Most Important Skills for a Product Engineer at Graphistry
Alex, a Product Engineer at Graphistry, highlights the evolving role of AI in software engineering, noting their skepticism towards AI fully replacing human roles; "actual engineering is still about systems design and...real experience with real systems," while acknowledging AI's potential to "increase human capacity" and create new opportunities.
Systems Design, Software Engineering, AI and its impact on the workplace, Problem-Solving, Coding
Advizer Information
Name
Job Title
Company
Undergrad
Grad Programs
Majors
Industries
Job Functions
Traits
Alex Warren
Product Engineer
Graphistry
University of Arizona 2015
None
Computer Science
Technology
Product / Service / Software Development and Management
Took Out Loans
Video Highlights
1. Developing a strong understanding of systems design is crucial for success in this field.
2. Real-world experience working with real systems remains highly relevant, even with the rise of AI.
3. The ability to adapt and evolve with new technologies, such as AI tools, is essential for staying competitive in the industry. AI will augment human capabilities, creating new opportunities for increased productivity and creativity.
Transcript
What skills are most important for a job like yours?
I'll use this to talk about the current state of the creative industry, especially with the advent of ChatGPT. There's a question of what the industry will look like now and for software engineering specifically.
Briefly, I believe it's about finding what you care about and trusting your innate intelligence to guide you. You might discover new interests or realize you don't know what you care about yet, and that's okay. You can stay in that space until a new opportunity arises.
The AI aspect is particularly interesting. ChatGPT can code at a beginner's level in computer science, handling algorithms effectively. However, it has its strengths and weaknesses; it's good at some things and not as much at others.
Currently, some people are experimenting with prompt systems, hoping to build entire applications by organizing prompts in specific ways. I'm skeptical about these methods. I've found that ChatGPT struggles with layers of meaning, even when attempting tasks like generating psychological stories.
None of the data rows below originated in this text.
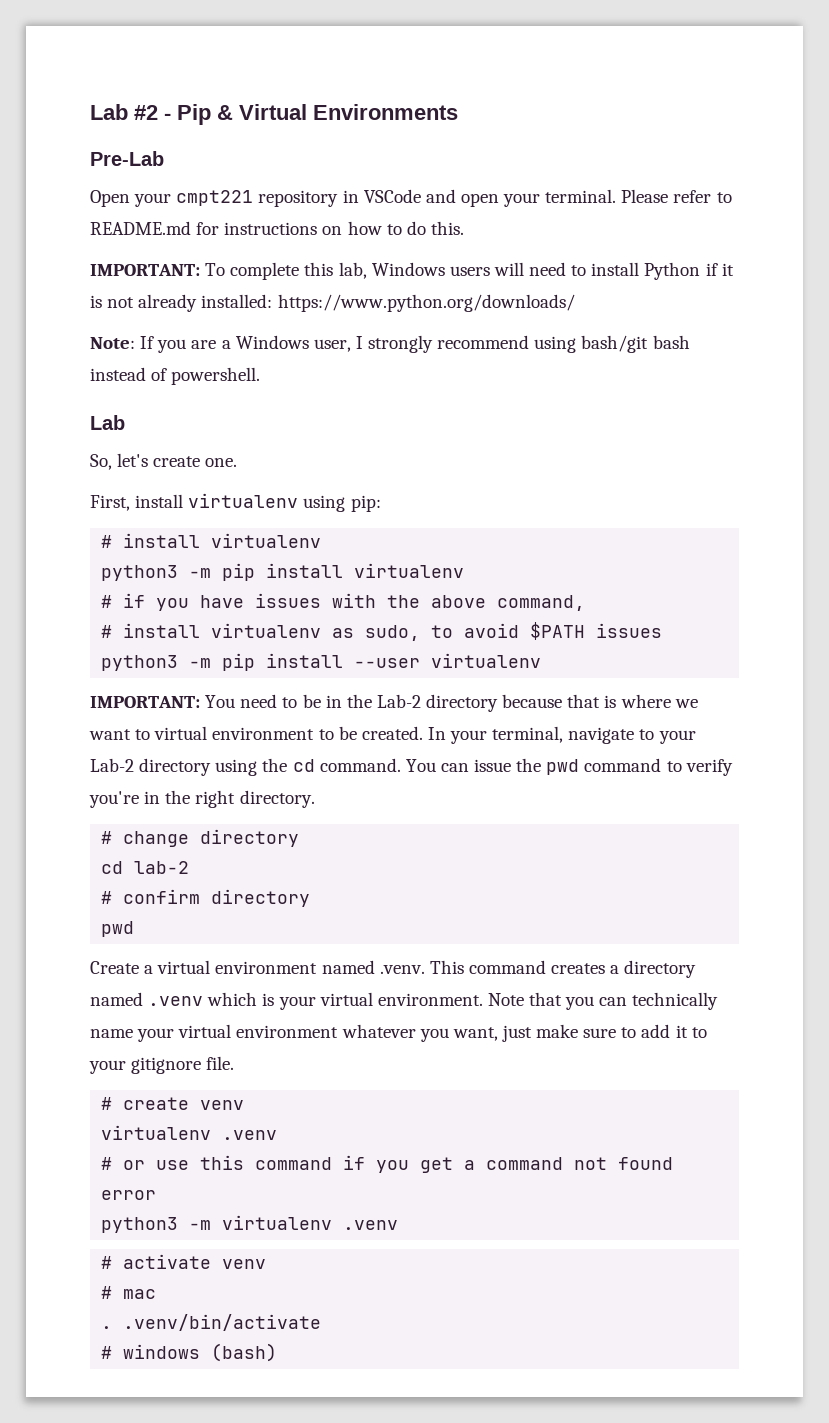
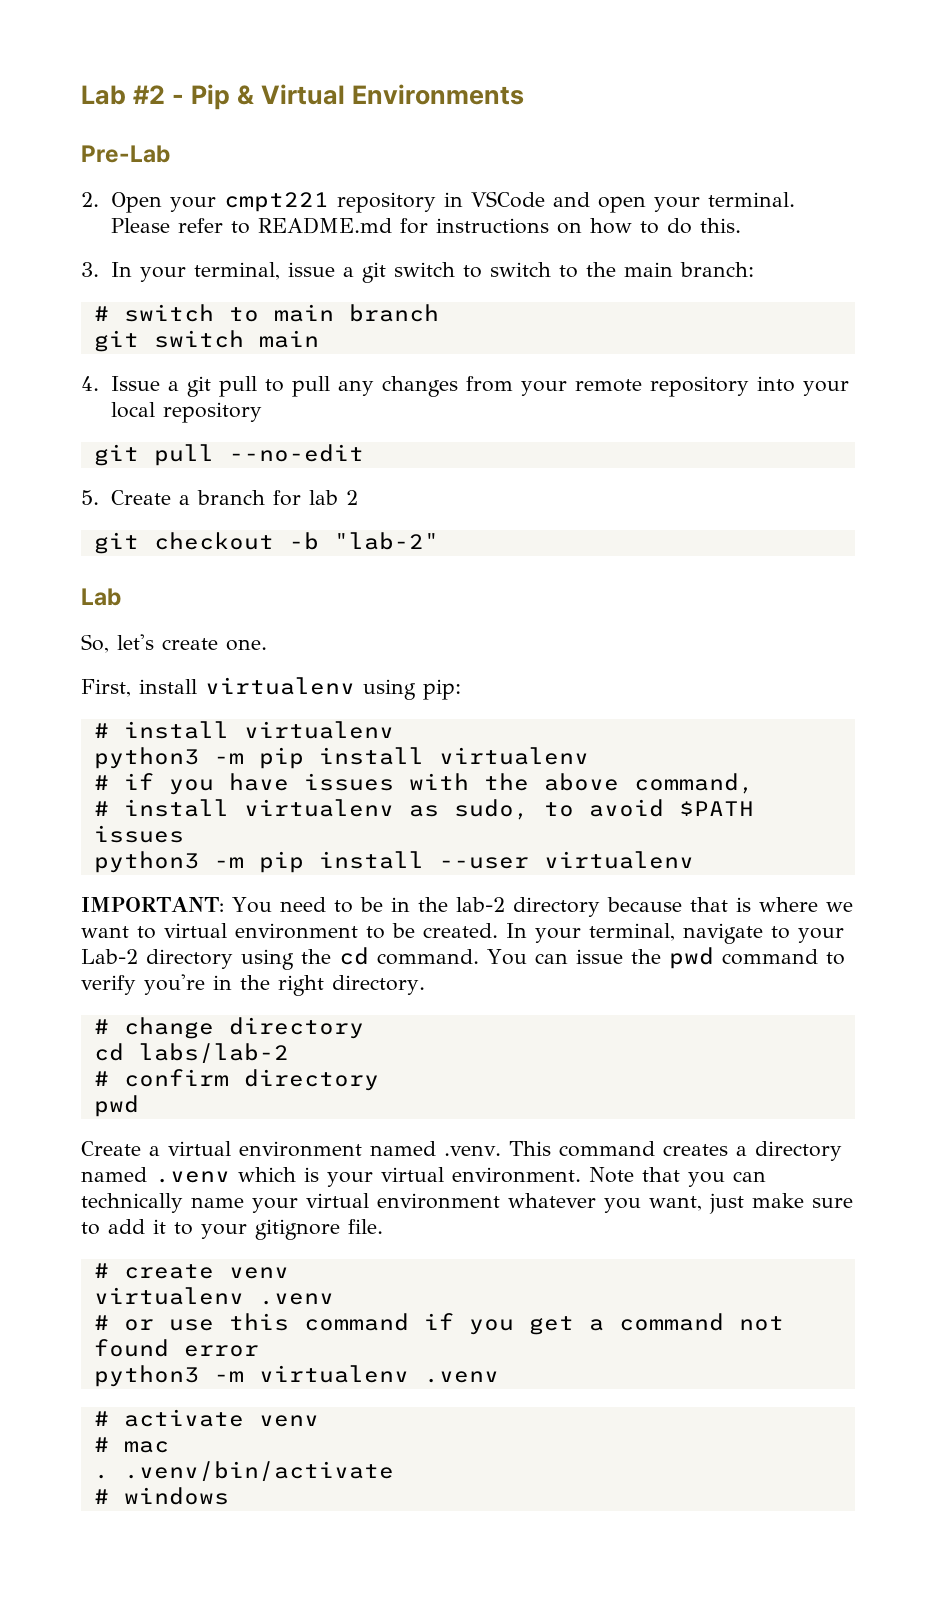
- Open your cmpt221 repository in VSCode and open your terminal.
+ 2. Open your cmpt221 repository in VSCode and open your terminal.
- IMPORTANT: To complete this lab, Windows users will need to install Python if it is not already installed: https://www.python.org/downloads/
- Note: If you are a Windows user, I strongly recommend using bash/git bash instead of powershell.
+ 3. In your terminal, issue a git switch to switch to the main branch:
+ # switch to main branch
+ git switch main
+ 4. Issue a git pull to pull any changes from your remote repository into your local repository
+ git pull --no-edit
+ 5. Create a branch for lab 2
+ git checkout -b "lab-2"
- IMPORTANT: You need to be in the Lab-2 directory because that is where we want to virtual environment to be created.
+ IMPORTANT: You need to be in the lab-2 directory because that is where we want to virtual environment to be created.
- cd lab-2
+ cd labs/lab-2
- # windows (bash)
+ # windows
Similarly, in coding, I've observed that AI achieves local coherence but lacks consistency across larger structures, like an entire system. People are using diffs in Git repositories, which represent changes across multiple files. I'm curious to see where this leads, as bots are emerging that can evolve codebases incrementally.
My job often involves noticing structural differences between files and unifying them to simplify and clarify the entire system. A larger context window in large language models isn't sufficient on its own.
The evolution of AI capabilities is tied to training data. ChatGPT performs well when trained on specific coding problems from sources like Stack Overflow and Wikipedia. However, it struggles with problems that haven't been publicized.
AI is clearly advancing, with uneven progress. It excels in areas like image generation, though limitations exist. The question remains how the AI industry's overall capabilities are evolving and how they will integrate into other industries.
There are opportunities to increase people's capacity. Artists might feel threatened, and it's unfortunate that it seems tied to capitalism. While it might be harder to be a graphic designer in some ways, it also becomes easier to be prolific. With more powerful tools, designers can focus less on minute details and more on larger projects, like building an entire e-commerce site.
I see this as an increase in human capacity, and approaching it from that perspective allows one to benefit from the growth. I tend not to be political about these developments, believing that much of what's coming with AI capabilities cannot be changed.
Whether AI will reach human-level intelligence is uncertain, but it's unlikely to happen soon, certainly not within five years, and potentially much longer. I believe training data will be the primary bottleneck. Prompts are exciting for influencers, but actual engineering still relies on systems design and real-world experience.